Why I DVRed ThisPeeping Tom is one of those films I’d heard about for years and years but never had the opportunity to see (I mean, yeah, I could’ve Netflixed it or gone back in time and gone to Blockbuster to rent it if I really wanted to see it, but it wasn’t just presented to me ever…). It is one of those movies that divided audiences in its time but that has come to be regarded as a classic. I don’t know the context for this being on TCM, but I saw it on the schedule one night and DVRed it.

Presentation on TCM: TCM just played its “open all night” diner montage to indicate that this film was being shown in the wee hours. As I said above, I have no idea if TCM put it on for any reason or to fulfill any theme.

Mark shows Helen
Mark shows Helen a glimpse of his childhood. © 1960 – Michael Powell (Theatre). All Rights Reserved.

Synopsis: Mark Lewis (Böhm) is a freelance pornographic photographer who also works as a focus puller for a film studio. Additionally, he owns an apartment building he inherited from his father, a deranged psychiatrist who used his son as his guinea pig for experiments about human fear. He is unhappy and lonely and starts a relationship with one of his tenants, Helen (Massey). Oh, and there’s one more thing: Mark also likes to kill women by using a dagger attached to a camera. His goal is to try to capture fear on camera.

Analysis (contains spoilers): Peeping Tom is one of the defining horror movies of all time. It, along with Psycho, helped pave the way for the more sinister and psychological horror movies of the late 1960s and 1970s (as compared to the campy b-movies of the 1950s). However, unlike Psycho, which became a box office sensation (albeit with mixed reviews),

Watching Murder
The audience sees its first murder from the perspective of Mark’s camera, making it feel like the audience itself is killing the prostitute. Note also the red pillow behind her. © 1960 – Michael Powell (Theatre). All Rights Reserved.

Peeping Tom essentially ended the career of director Michael Powell. He continued to work but not to receive the acclaim or fanfare he had received as one of Britain’s premier filmmakers of the post-war years.

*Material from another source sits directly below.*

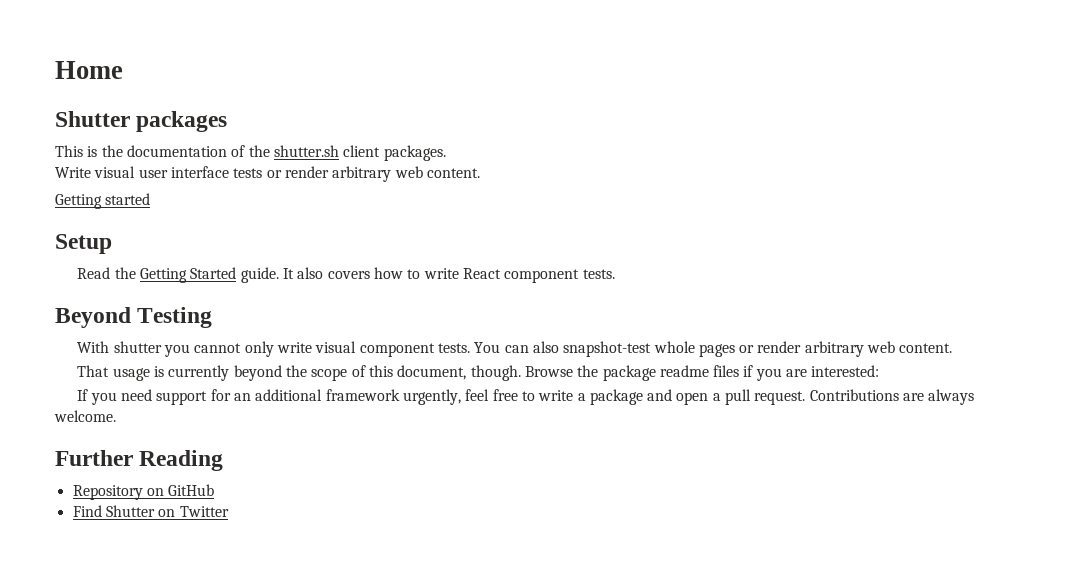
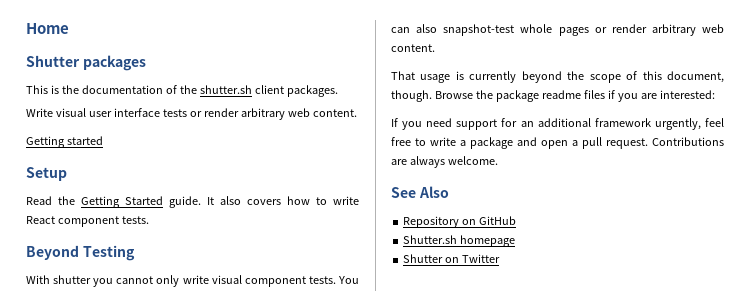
[55,450,224,471] Further Reading -> [391,186,449,198] See Also
[72,505,102,517] Find -> [403,235,516,247] Shutter.sh homepage //

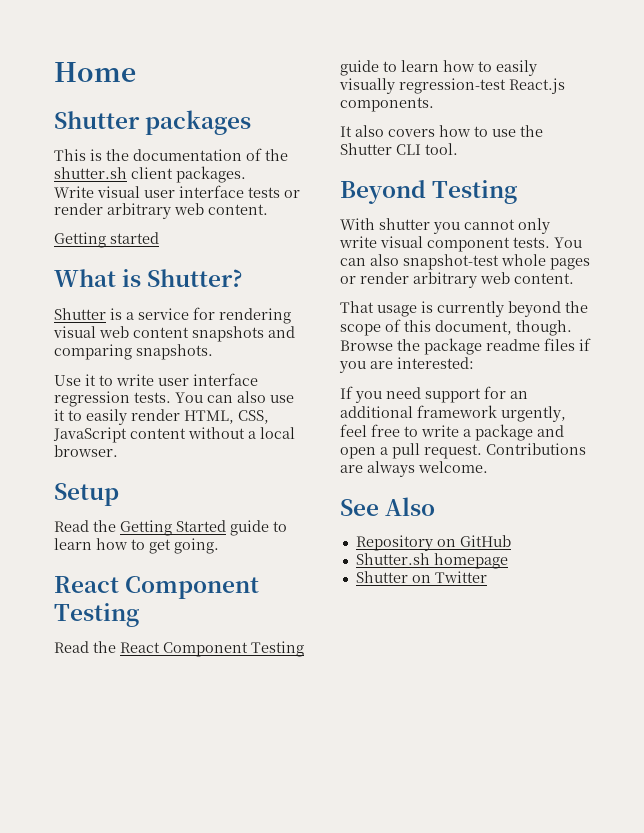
(103, 140) none -> [54,269,244,287] [54,307,291,324] [53,326,295,342] [54,344,213,360] [54,373,258,386] [54,391,294,407] [54,409,269,425] [53,427,295,443] [54,445,118,457] // What is Shutter? // Shutter is a service for rendering visual web content snapshots and comparing snapshots. // Use it to write user interface regression tests. You can also use it to easily render HTML, CSS, JavaScript content without a local browser.
[169,196,201,208] guide. -> [230,520,287,536] [54,538,219,554] [54,576,260,599] [54,603,139,627] [54,641,304,657] [340,60,537,76] [339,78,565,94] [340,97,434,112] guide to learn how to get going. // React Component Testing // Read the React Component Testing guide to learn how to easily visually regression-test React.js components. //
[333,196,359,205] [26,216,149,227] write React component tests. -> [492,125,543,137] [340,143,458,155] use the Shutter CLI tool.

And that’s a shame. Peeping Tom is a delightful film and one that seems to have been years ahead of the times. It is a film that is largely subjective in view and works best when it makes the viewer culpable in the action shown on the screen. If Psycho made everyone in the audience feel like a victim, Peeping Tom makes everyone in the audience feel like a killer. And, unlike Psycho, there is zero mystery about who the killer is, so the film becomes more an examination of human psyche than a straight thriller or mystery. But the psyche most explored is the shared bond between the killer and the spectator.

From the opening shots, Powell establishes this subjectivity. He makes it very clear the film will not be subject to mimetic staging (which works like a stage set—the world of the narrative is contained in a rectangle that is separate from the “real world”). Instead, the film shows primarily the perspective of Mark, our obvious psycho, but at first, we don’t see Mark—we just see Mark’s view, which becomes our view and, by extension, our actions.

Opening Shots
Through his camera, Mark sees his first victim, a lady of the night wearing a dress so blindingly red that it manages to stand out even in the expressionistic hellscape of the nighttime streets. © 1960 – Michael Powell (Theatre). All Rights Reserved.

The film opens on a closeup of an eye opening before we see a very expressionistic depiction of a street. A man snaps a photo of a woman through a hidden camera. We switch to his camera perspective of her. She is a prostitute (“it’ll be two quid”) and we follow her into her apartment (still in the camera view). She undresses for us (in a very untitilating way) before we begin to attack her and she screams at us. Then, and only then, do we cut to a projector showing the very movie and a man, Mark, watching it while some piano-heavy music plays and the title is revealed.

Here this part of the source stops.